The sequence analysis of the response regulator proteins was carried out similarly. A BLAST search for the sequence of D. radiodurans RR (Q9RZA5_DEIRA, WP_010889309.1 [https://www.uniprot.org/uniprot/Q9RZA5]) provided 50,000 sequences with an E-value cutoff of 2.5 × 10−10. Clustering at 50% identity yielded 4,338 sequences, to which were added those of the DrRR (WP_010889309.1 [https://www.uniprot.org/uniprot/Q9RZA5]) and AtRR1 proteins (Q7CY46_AGRFC, WP_121650967.1 [https://www.uniprot.org/uniprot/Q7CY46]). Sequence alignment and logo representation were done as for the histidine kinase data.

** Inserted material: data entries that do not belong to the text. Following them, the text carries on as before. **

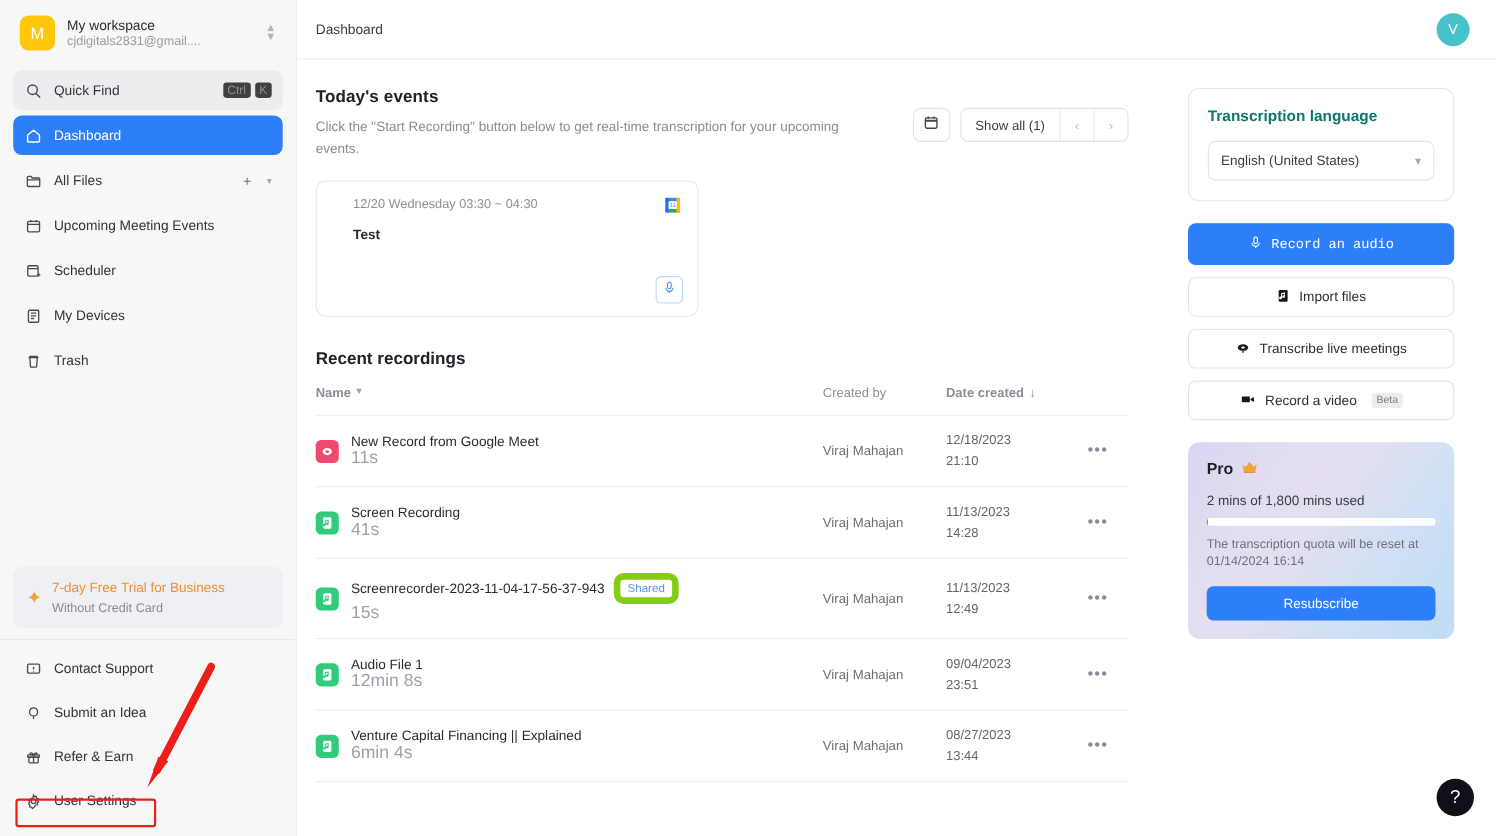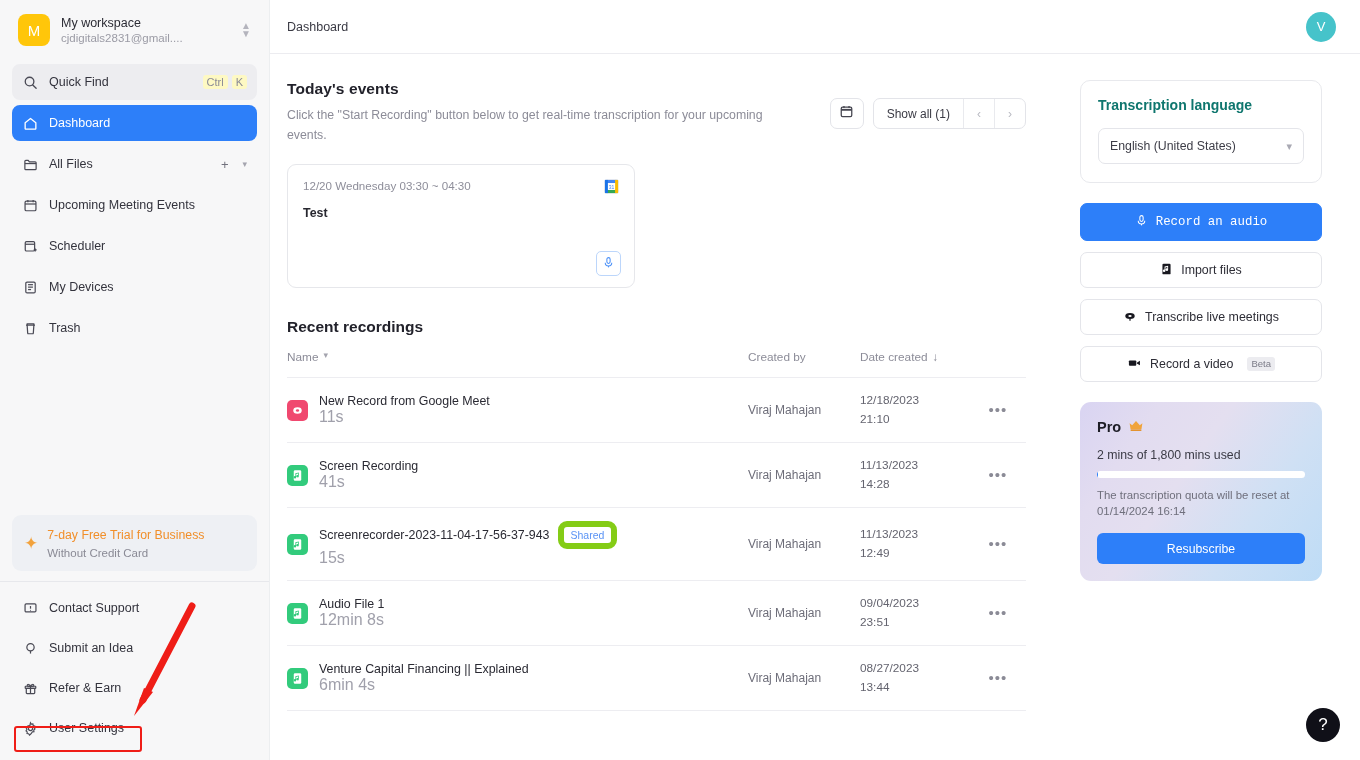"Ctrl" .kbd { background: #fef9c3 -> #404040 }
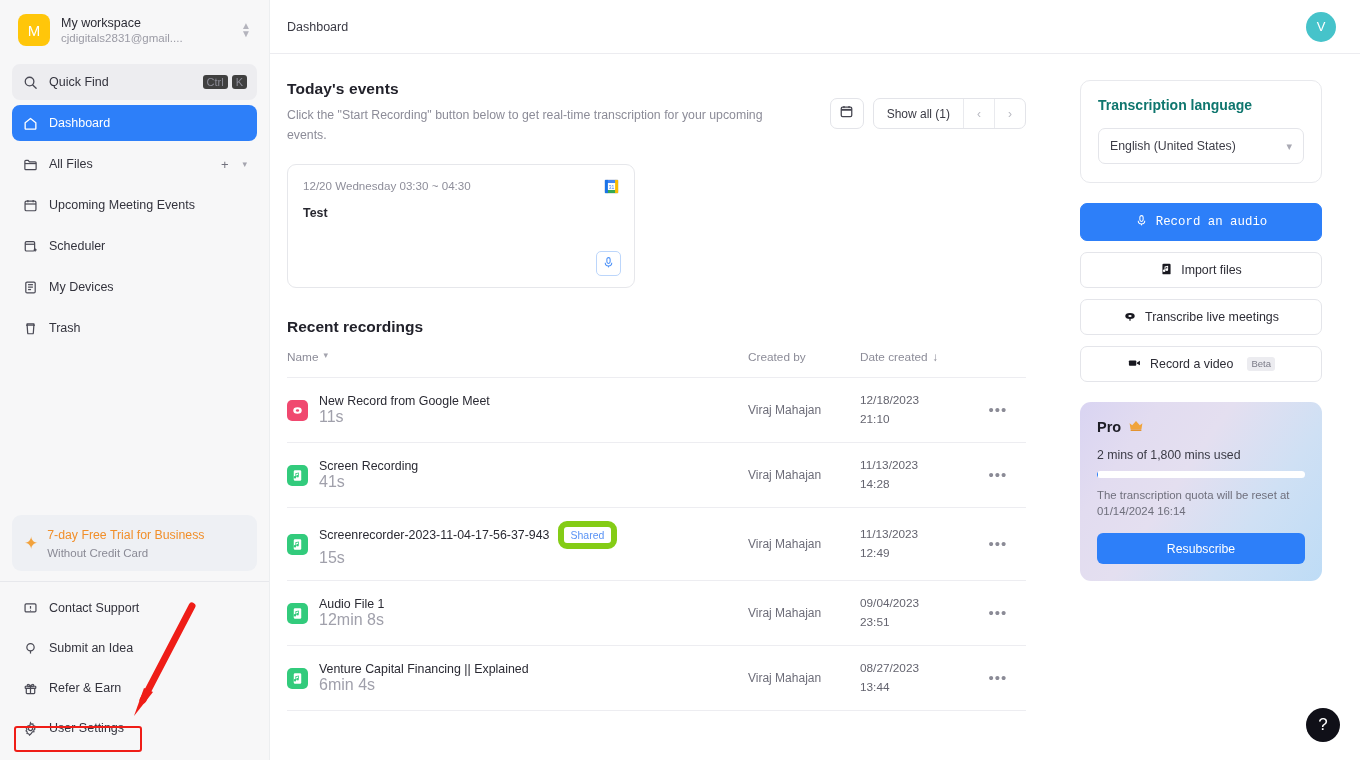"12/20 Wednesday 03:30 ~ 04:30" .evt-card { padding: 14px 15px 10px 15px -> 14px 15px 10px 33px }
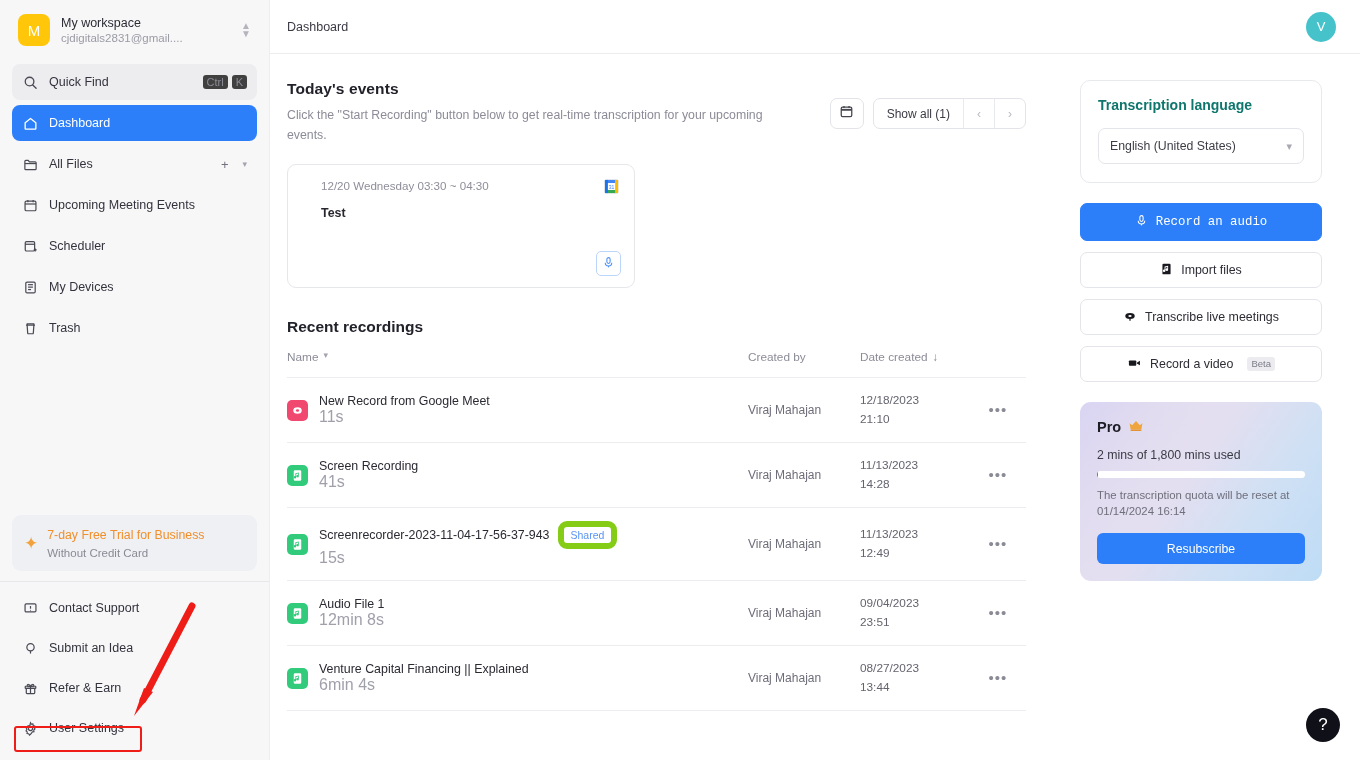"Name" .th-in { font-weight: none -> bold }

For the analysis of covariance between the histidine kinase and the RR (Supplementary Fig. 7), the above BLAST hits were scanned for proteins containing consecutive DHp, CA, and RR domains in a single polypetide chain. To be included in the subsequent analysis, entries were considered if they contained the Pfam HISKA, HISKA_2, or HISKA_3 domains98, immediately followed by HATPase_c and Response_reg domains, with each domain not separated by more than 50 residues at maximum. The resultant 6,805 sequences were clustered at 50% identity, which left 5,386 centroid sequences. The amino acid sequences of the DrBphP (residues 511–755) and DrRR were concatenated and added. All sequences were then aligned as above and analyzed by PSICOV55. Pairwise scores above a cutoff of 0.6 were plotted onto a structural model of the DrBphP/DrRR complex (Supplementary Fig. 7c). The tabulated PSICOV scores are provided as a file Supplementary Data 1. In a control run, the aligned sequences were split into their DHp/CA and RR parts and randomly recombined before the analysis by PSICOV. The scrambling of the alignment abolished covariation between the DHp/CA and RR parts (Supplementary Fig. 7a, b).

Reporting summary

Further information on research design is available in the Nature Research Reporting Summary linked to this article.